Pourtant, j’adore les livres, hein, et je n’ai pas envie d’y modifier quoique ce soit. Ce qui fonctionne dans la série n’aurait pas forcément fonctionné dans les livres. C’est justement ce qui rend la série intéressante à mes yeux. Cette saison 2 s’éloigne beaucoup de ce qui est écrit, mais elle sait toujours l’adapter avec intelligence. Des éléments des livres sont développés en quête complète, d’autres sont supprimés ou à peine évoqués ; la série ajoute ses propres couches aux personnages, et ça donne quelque chose de sacrément cool.
Je me suis rendu compte que lors de mon premier visionnage, j’étais passé à côté de moments importants.
Ce qu’il est important de souligner aussi, c’est que la série trouve le moyen d’explorer des thèmes classiques de séries TV – ici, le passage à l’âge adulte, pour de vrai – de manière originale.
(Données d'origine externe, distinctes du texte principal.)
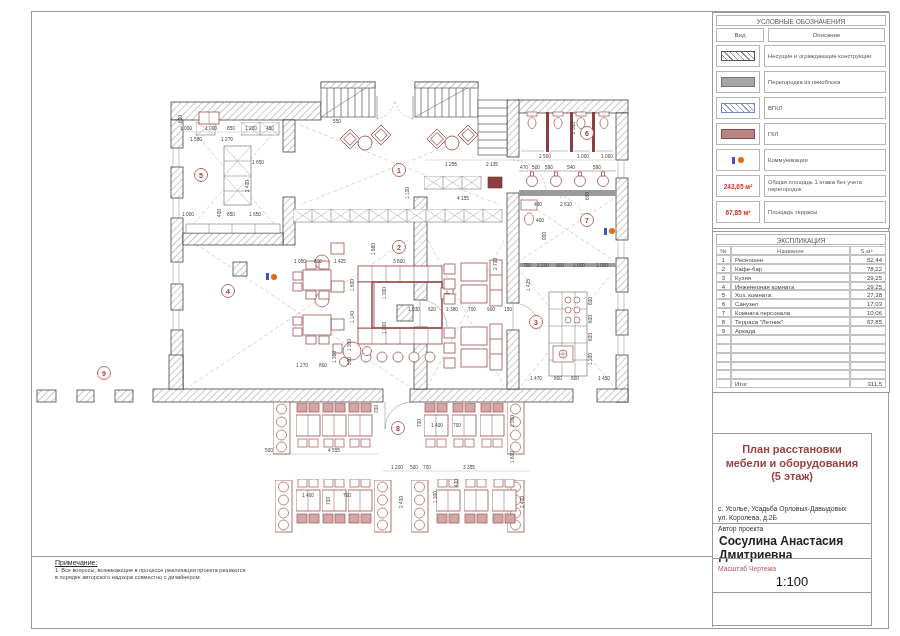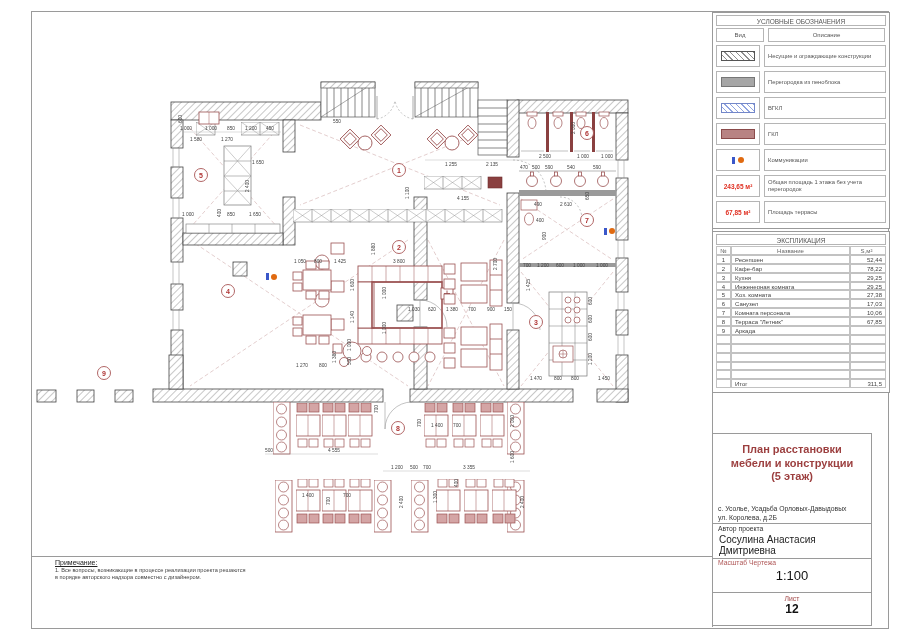"мебели и конструкции" div { text: конструкции -> оборудования }
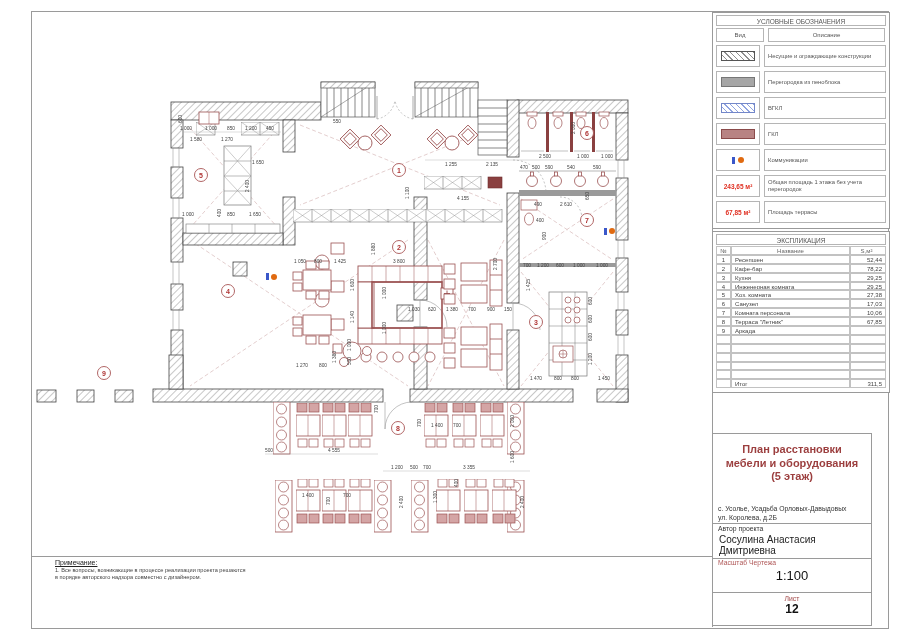"Сосулина Анастасия Дмитриевна" .tb-auth-n { font-size: 10px -> 12px; font-weight: normal -> bold }
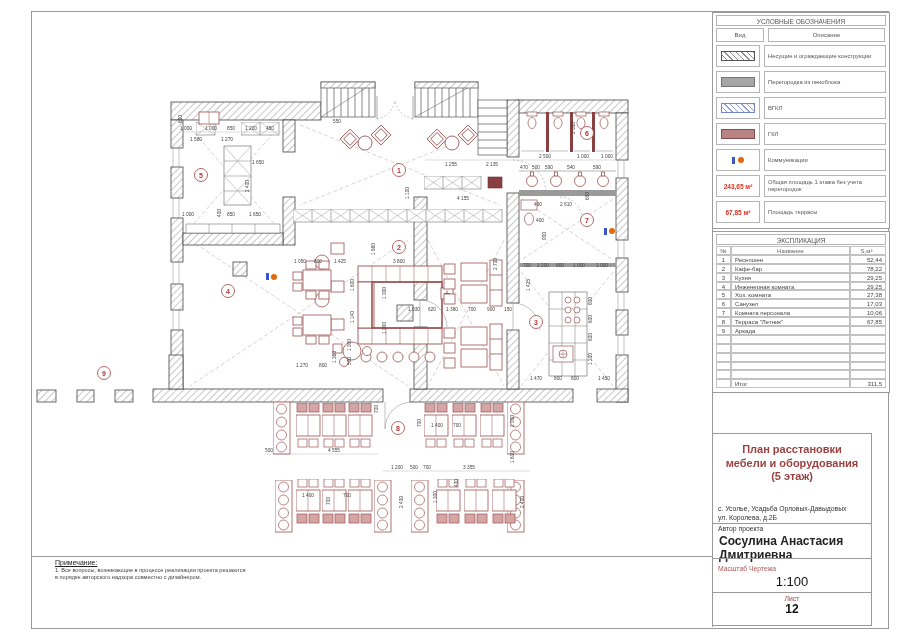"12" div.tb-bc { html: <div> <div>Лист</div> <div>12</div> </div> -> none }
Voir Elliot et Margo régner sur Fillory en est le meilleur exemple : eux qui n’étaient des personnages comiques très inconséquents se retrouvent avec énormément de responsabilité sur les épaules… et des mariages forcés à gérer. Le coup des golems est terrifiant, en plus, la conception du bébé d’Eliot et Fen, c’est tout de même quelque chose.
Oui, la série s’éclate dans le méta… au point qu’on en oublie le fil rouge. Au premier visionnage, je disais que son rythme infernal me perdait faute d’un fil rouge clair, mais maintenant, je comprends mieux l’avancement général de la série – et la manière dont elle tisse sa toile.
Tant pis, le résumé de la série en fin de saison est tellement génial !
Je pensais que la série partait dans tous les sens, je découvre en la revoyant que ce n’est pas le cas du tout : elle écoute ses personnages et les laisse aller dans la direction qu’ils veulent.